Rapport de la deuxième visite des centres de rétention administrative 1, 2 et 3 de Vincennes (Paris)
Le rapport de visite a été communiqué, conformément à la loi du 30 octobre 2007, au ministère de l’intérieur auquel un délai de huit semaines a été fixé pour produire ses observations. A la date de publication de ce rapport, aucune observation n’a été produite.
Suivi des recommandations à 3 ans – Centre de rétention administrative de Vincennes (2e visite)
Synthèse
Accompagnée d’une équipe de six contrôleurs, la Contrôleure générale des lieux de privation de liberté a visité du 14 au 16 février 2017 le centre de rétention administrative (CRA) dit « de Vincennes », en l’occurrence les centres de rétention administrative numéros 1, 2 et 3 de Paris situés dans le Fort de la Gravelle avenue de l’École de Joinville à Paris 12ème arrondissement. Cette visite était la seconde après celle du CRA1 (juillet 2010) et des CRA2 et 3 (février 2011).
Un rapport de constat a été rédigé et envoyé le 11 juillet 2017 au commandant de police, chef du centre de rétention administrative. Par courrier daté du 28 août 2017, le préfet de police a fait valoir ses observations sur celles des recommandations qui le concernaient. L’intégralité de ses réponses a été intégrée dans le présent rapport de visite.
Trois éléments principaux ont été relevés lors de cette visite. Tout d’abord le caractère théorique de l’existence de trois centres de rétention administrative sur le site de la redoute de Gravelle dans le bois de Vincennes, ensuite l’état du bâtiment 1, enfin l’insuffisance non pas quantitative mais bien qualitative du service de surveillance. A ces trois observations principales s’ajoutent des recommandations plus ponctuelles qui, pour certaines, ont fait l’objet de corrections immédiates de la part de l’administration.

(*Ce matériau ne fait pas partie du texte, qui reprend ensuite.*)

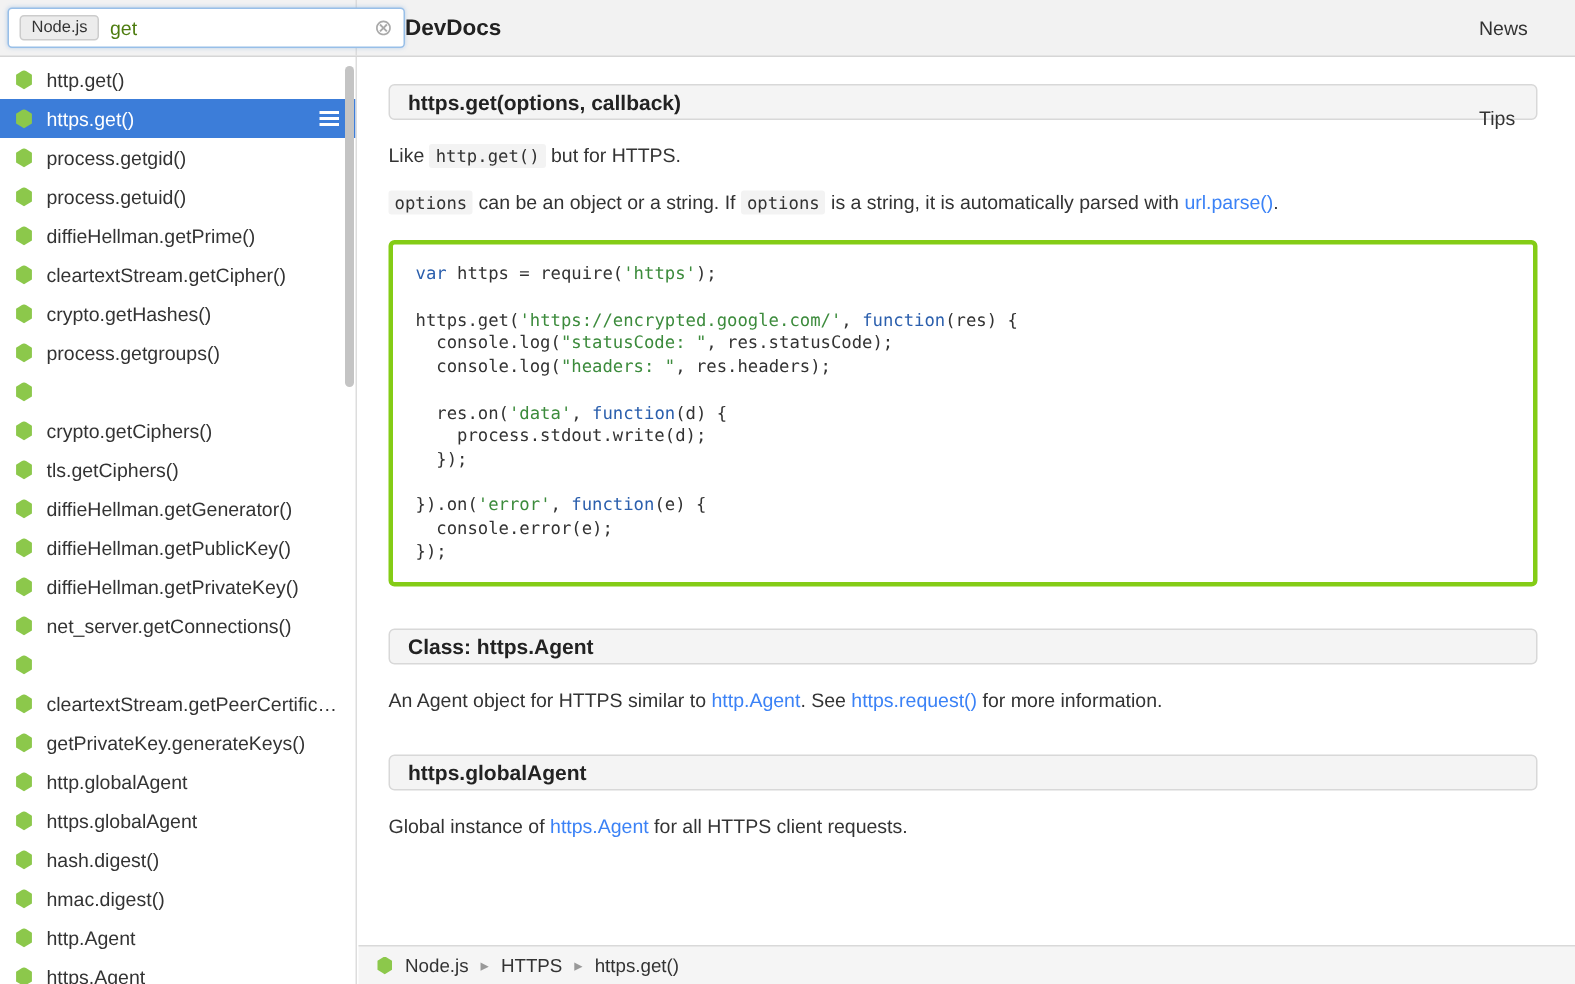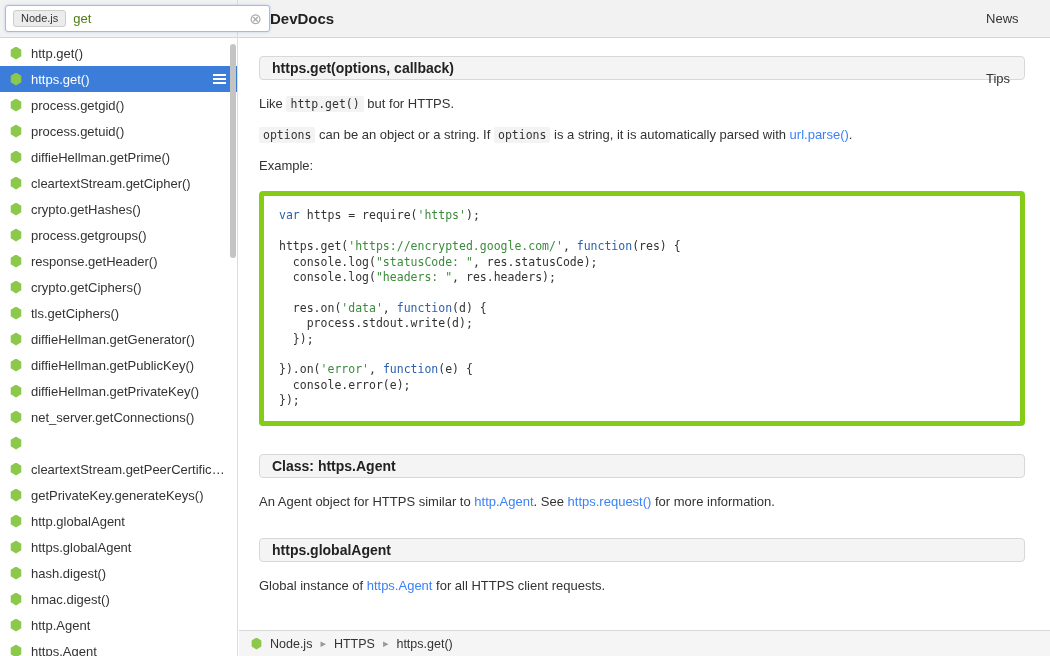--- a/index.html
+++ b/index.html
@@ -79,21 +79,21 @@
   }
   .doc-heading:first-child { margin-top: 0; }
   .doc-p { font-size: 13px; line-height: 1.55; color: #333; margin: 11px 0; }
   .inline-code {
     font-family: "DejaVu Sans Mono", monospace; font-size: 11.5px;
     background: #f3f3f3; border-radius: 2px; padding: 1px 4px; color: #333;
   }
   .doc-link { color: #3b82f6; text-decoration: none; cursor: pointer; }
 
   .code-block {
-    border: 5px solid #84cc16; border-radius: 4px;
+    border: 3px solid #84cc16; border-radius: 4px;
     padding: 12px 15px; margin: 15px 0 28px;
     font-family: "DejaVu Sans Mono", monospace; font-size: 11.5px; color: #333;
     overflow: hidden;
   }
   .code-line { min-height: 15.4px; line-height: 15.4px; white-space: pre; }
   .tok-kw  { color: #2b5fad; }
   .tok-str { color: #3c8b3c; }
 
   
   .pathbar {
@@ -155,21 +155,20 @@
       <div class="side-item">
         <span class="hex"></span>
         <span class="side-label">crypto.getHashes()</span>
       </div>
       <div class="side-item">
         <span class="hex"></span>
         <span class="side-label">process.getgroups()</span>
       </div>
       <div class="side-item">
         <span class="hex"></span>
-        <span class="side-label">response.getHeader()</span>
       </div>
       <div class="side-item">
         <span class="hex"></span>
         <span class="side-label">crypto.getCiphers()</span>
       </div>
       <div class="side-item">
         <span class="hex"></span>
         <span class="side-label">tls.getCiphers()</span>
       </div>
       <div class="side-item">
@@ -224,21 +223,20 @@
         <span class="side-label">https.Agent</span>
       </div>
     </div>
   <div class="side-scrollbar"></div>
 </div>
 
 <div class="content">
     <h2 class="doc-heading">https.get(options, callback)</h2>
     <p class="doc-p"><span>Like </span><code class="inline-code">http.get()</code><span> but for HTTPS.</span></p>
     <p class="doc-p"><code class="inline-code">options</code><span> can be an object or a string. If </span><code class="inline-code">options</code><span> is a string, it is automatically parsed with </span><a class="doc-link">url.parse()</a><span>.</span></p>
-    <p class="doc-p"><span>Example:</span></p>
     <pre class="code-block"><div class="code-line"><span class="tok-kw">var</span><span> https = require(</span><span class="tok-str">'https'</span><span>);</span></div><div class="code-line"></div><div class="code-line"><span>https.get(</span><span class="tok-str">'https://encrypted.google.com/'</span><span>, </span><span class="tok-kw">function</span><span>(res) {</span></div><div class="code-line"><span>  console.log(</span><span class="tok-str">"statusCode: "</span><span>, res.statusCode);</span></div><div class="code-line"><span>  console.log(</span><span class="tok-str">"headers: "</span><span>, res.headers);</span></div><div class="code-line"></div><div class="code-line"><span>  res.on(</span><span class="tok-str">'data'</span><span>, </span><span class="tok-kw">function</span><span>(d) {</span></div><div class="code-line"><span>    process.stdout.write(d);</span></div><div class="code-line"><span>  });</span></div><div class="code-line"></div><div class="code-line"><span>}).on(</span><span class="tok-str">'error'</span><span>, </span><span class="tok-kw">function</span><span>(e) {</span></div><div class="code-line"><span>  console.error(e);</span></div><div class="code-line"><span>});</span></div></pre>
     <h2 class="doc-heading">Class: https.Agent</h2>
     <p class="doc-p"><span>An Agent object for HTTPS similar to </span><a class="doc-link">http.Agent</a><span>. See </span><a class="doc-link">https.request()</a><span> for more information.</span></p>
     <h2 class="doc-heading">https.globalAgent</h2>
     <p class="doc-p"><span>Global instance of </span><a class="doc-link">https.Agent</a><span> for all HTTPS client requests.</span></p>
   </div>
 
 <div class="pathbar">
   <span class="hex"></span>
   <span style="display:flex;align-items:center;gap:8px;">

Malgré la création juridique de trois CRA sur le site du Fort de la Gravelle, la réalité du terrain, tant pour l’administration que pour les intervenants et pour les personnes privées de liberté s’impose. Il y a un centre de rétention administrative divisée artificiellement en trois entités pour répondre aux exigences du CESEDA qui limite à 140 le nombre de personnes susceptible d’être accueillies dans un CRA : un seul chef de centre, un seul greffe, un seul service de police, un seul prestataire privé, un bureau de l’OFII et un bureau de l’AFFSAM avec en corollaire des personnes retenues qui changent de « CRA » sur décision d’un brigadier de police.
Dans sa réponse à ce sujet, le préfet de police évoque la jurisprudence du conseil d’État du 18 novembre 2011, concernant les CRA du Mesnil-Amelot en estimant que « la situation des CRA situés dans le bois de Vincennes doit être analysée à l’aune de cette interprétation du Conseil d’État et est à ce titre conforme à la réglementation en vigueur ».
Malgré cette conformité revendiquée, la même correspondance annonce une modification profonde de l’organisation des trois CRA en deux entités qui se verront dotées chacune d’une direction propre.
Le second point important de la visite est l’état devenu indigne du bâtiment 1, dit « CRA 1 » : toilettes pestilentielles, délabrement général, locaux sur-occupés. Le niveau de détérioration est tel qu’on doute de la faisabilité d’une réfection, tant techniquement qu’économiquement. Dans sa réponse, le préfet de police fait valoir les investissements déjà consentis ou les modalités de maintenance, tous éléments qui ne peuvent occulter une réalité difficilement contestable et que l’on ne retrouve pas dans les deux autres bâtiments.
Enfin, le service de garde est apparu pléthorique en comparaison des centres de rétention administrative gérés par la police aux frontières mais composé pour l’essentiel de fonctionnaires sortant d’école sans motivation pour ces missions peu valorisantes et surtout très mal encadrés en raison d’un déficit chronique de gradés. Le préfet de police a reconnu le problème et a annoncé dans son courrier tenter de le résoudre par une modification des règles de gestion du personnel.
Les autres recommandations ont, soit fait l’objet de corrections immédiates à la suite du rapport de constat, soit été contestées au motif des impératifs de la sécurité, (comme les consultations médicales qui s’effectuent portes ouvertes avec un policier en faction à proximité) soit en dernier lieu réfutées (comme celles portant sur la finalité des missions de l’équipe médicale au sein d’un centre de rétention administrative).